== Task to complete ==
Copy every line from the records below that carries the word "Utilizing".

(Change detection outputs)
┏━━

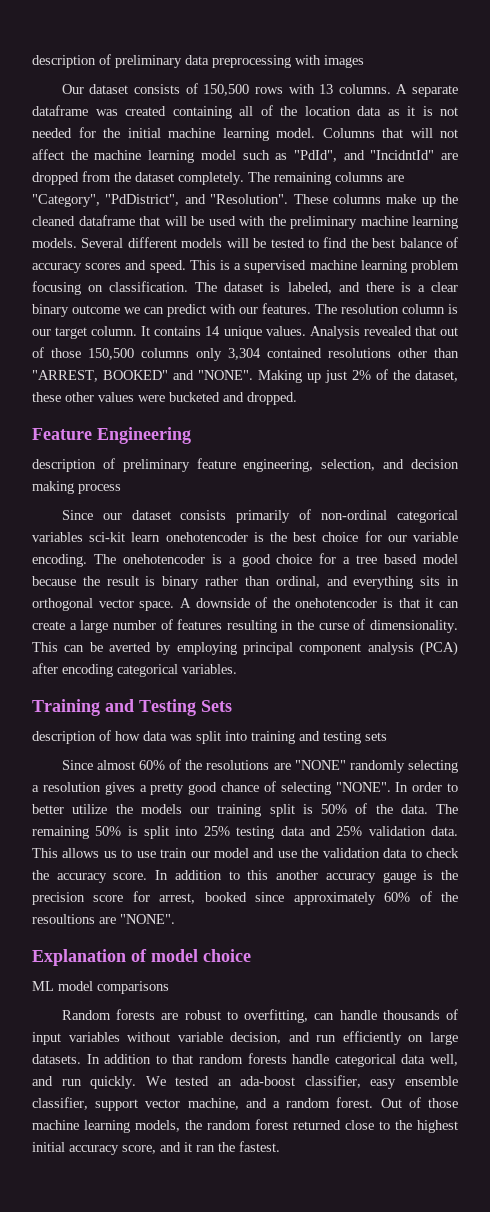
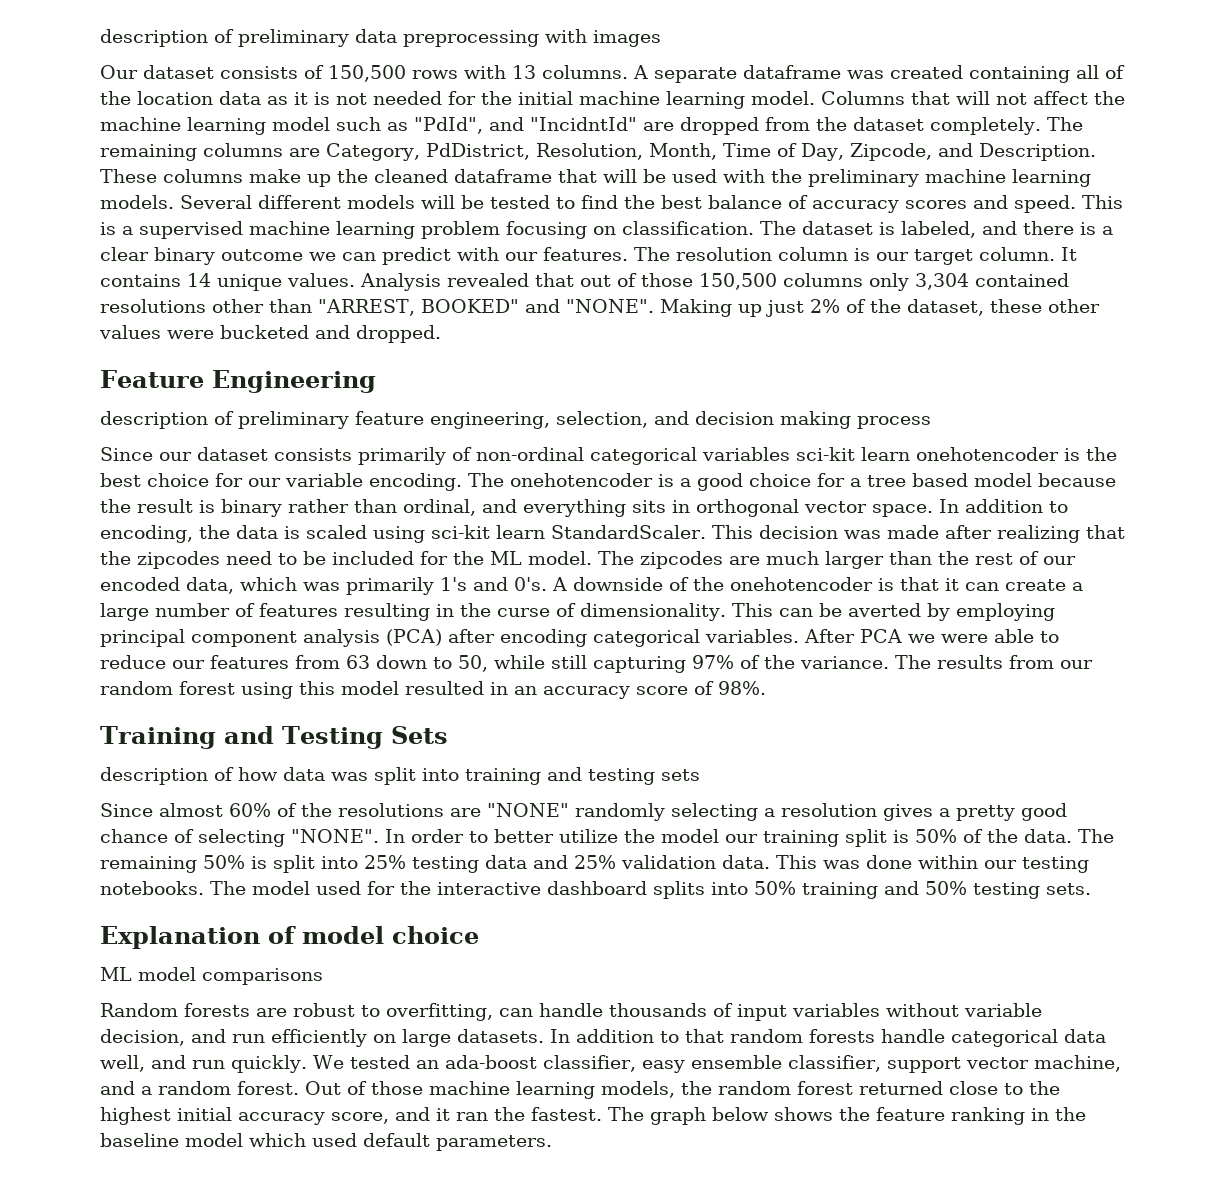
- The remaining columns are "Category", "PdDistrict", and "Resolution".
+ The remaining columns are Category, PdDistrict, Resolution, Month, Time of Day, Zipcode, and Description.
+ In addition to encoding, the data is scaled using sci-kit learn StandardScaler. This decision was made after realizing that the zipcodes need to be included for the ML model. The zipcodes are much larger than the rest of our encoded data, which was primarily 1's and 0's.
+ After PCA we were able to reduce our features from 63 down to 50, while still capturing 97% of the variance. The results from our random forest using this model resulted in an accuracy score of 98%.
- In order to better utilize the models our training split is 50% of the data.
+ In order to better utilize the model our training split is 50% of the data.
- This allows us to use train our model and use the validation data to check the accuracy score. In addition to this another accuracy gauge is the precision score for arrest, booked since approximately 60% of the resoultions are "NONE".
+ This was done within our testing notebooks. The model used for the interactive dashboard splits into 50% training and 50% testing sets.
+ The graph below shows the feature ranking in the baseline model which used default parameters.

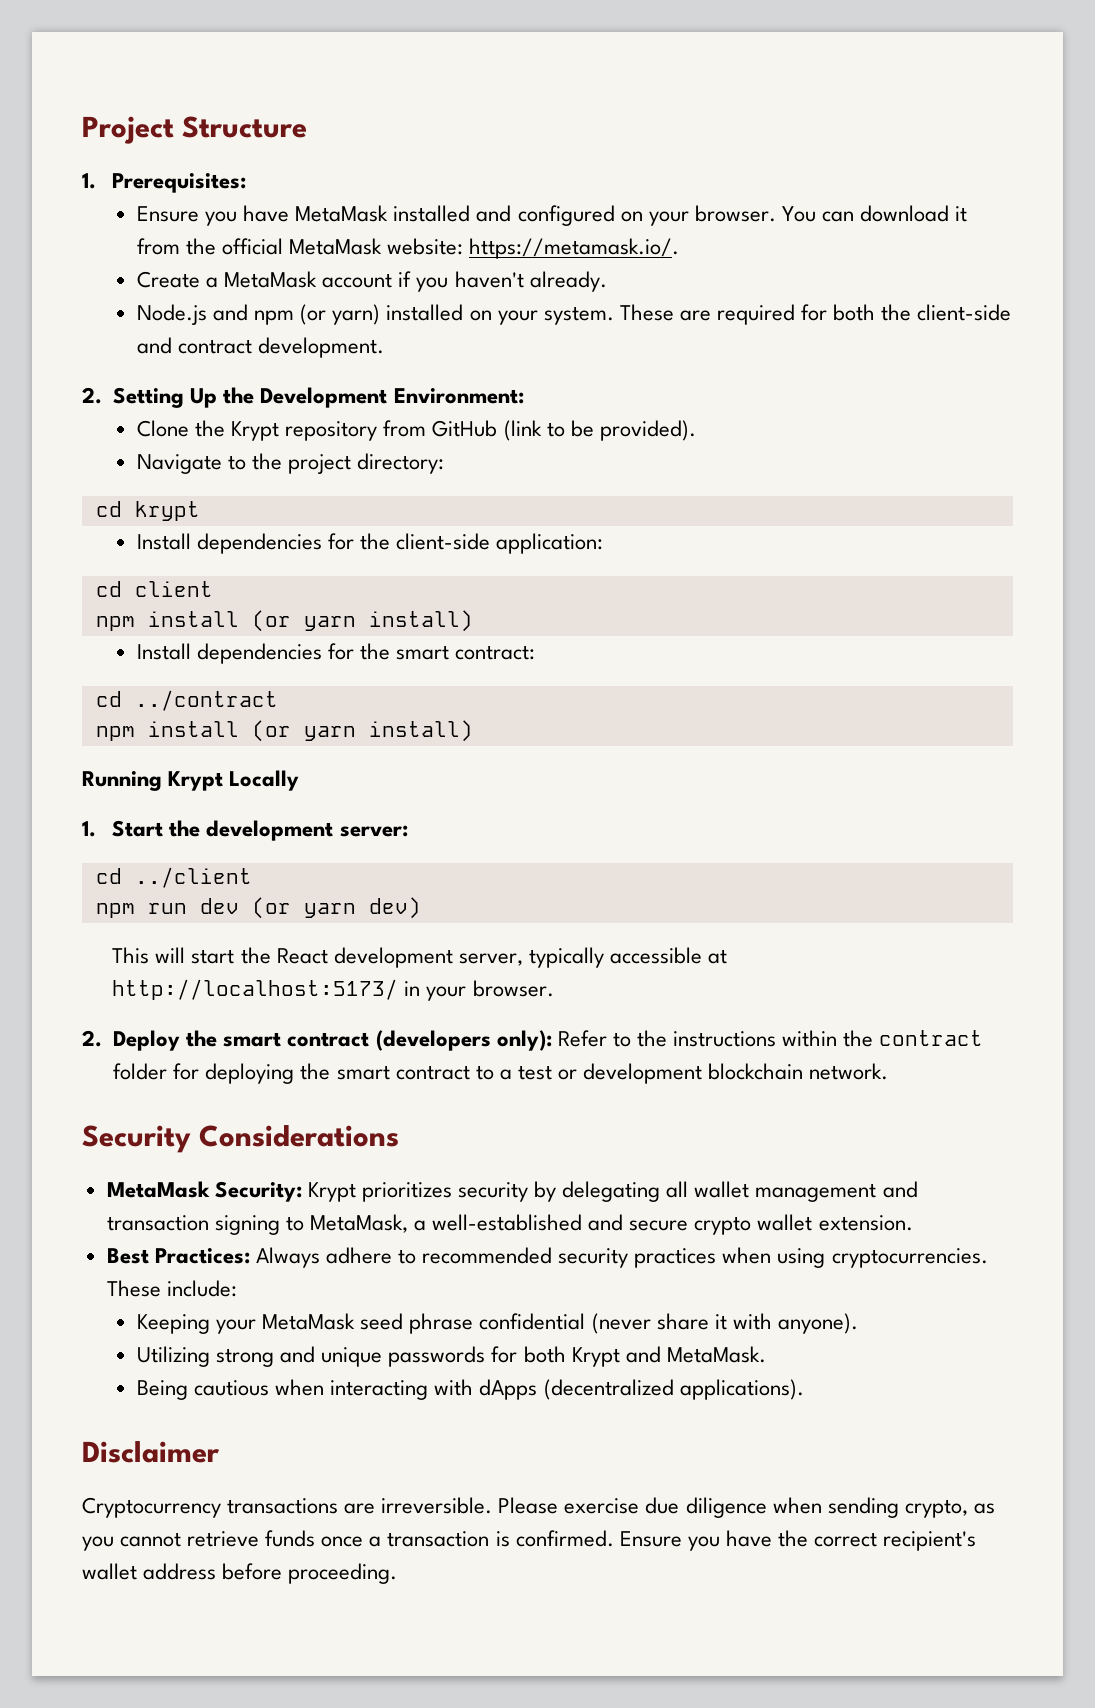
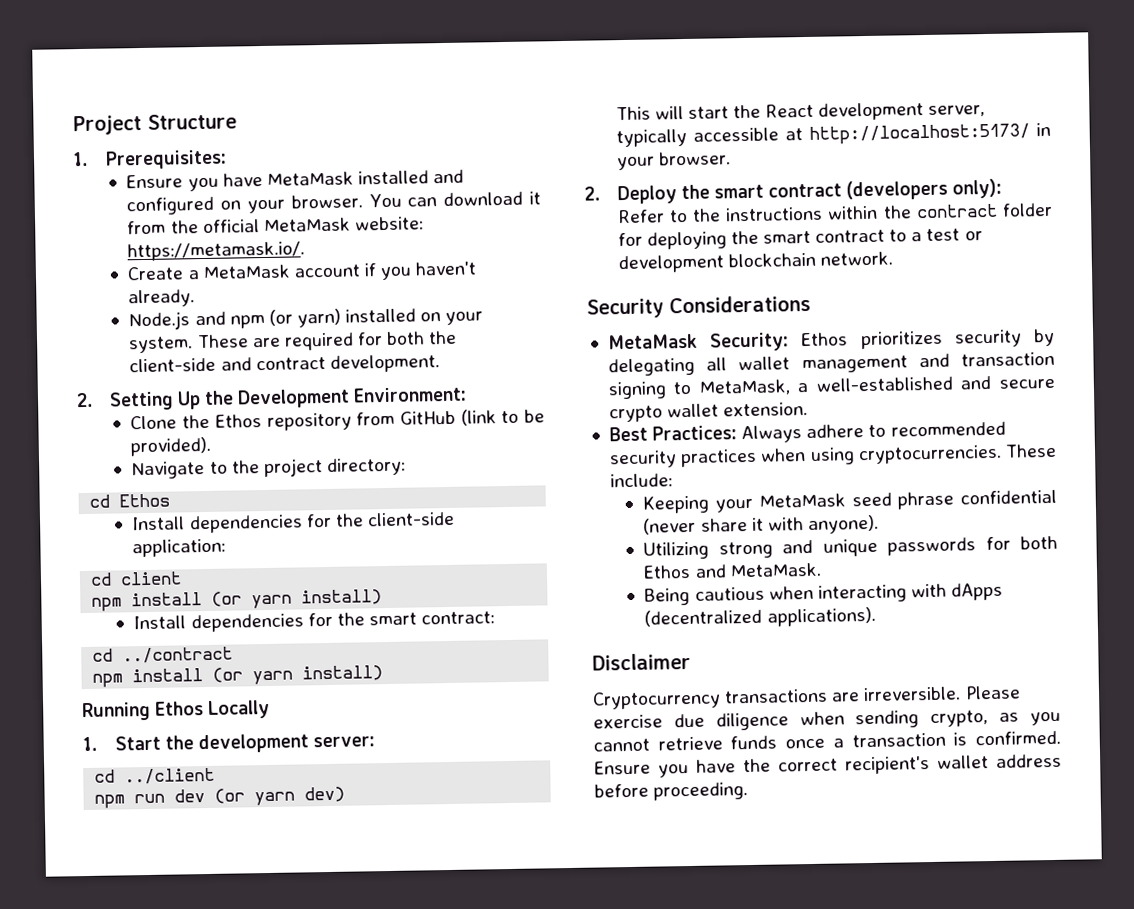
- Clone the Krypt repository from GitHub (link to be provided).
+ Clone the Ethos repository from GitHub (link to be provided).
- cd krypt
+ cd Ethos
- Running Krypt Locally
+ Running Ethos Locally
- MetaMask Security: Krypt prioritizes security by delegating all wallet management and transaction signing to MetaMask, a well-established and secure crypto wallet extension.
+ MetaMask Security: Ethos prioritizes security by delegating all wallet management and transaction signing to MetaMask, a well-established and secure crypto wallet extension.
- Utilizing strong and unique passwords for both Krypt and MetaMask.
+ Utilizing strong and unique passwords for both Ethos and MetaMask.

┗━━

== Response to the exercise ==
- Utilizing strong and unique passwords for both Krypt and MetaMask.
+ Utilizing strong and unique passwords for both Ethos and MetaMask.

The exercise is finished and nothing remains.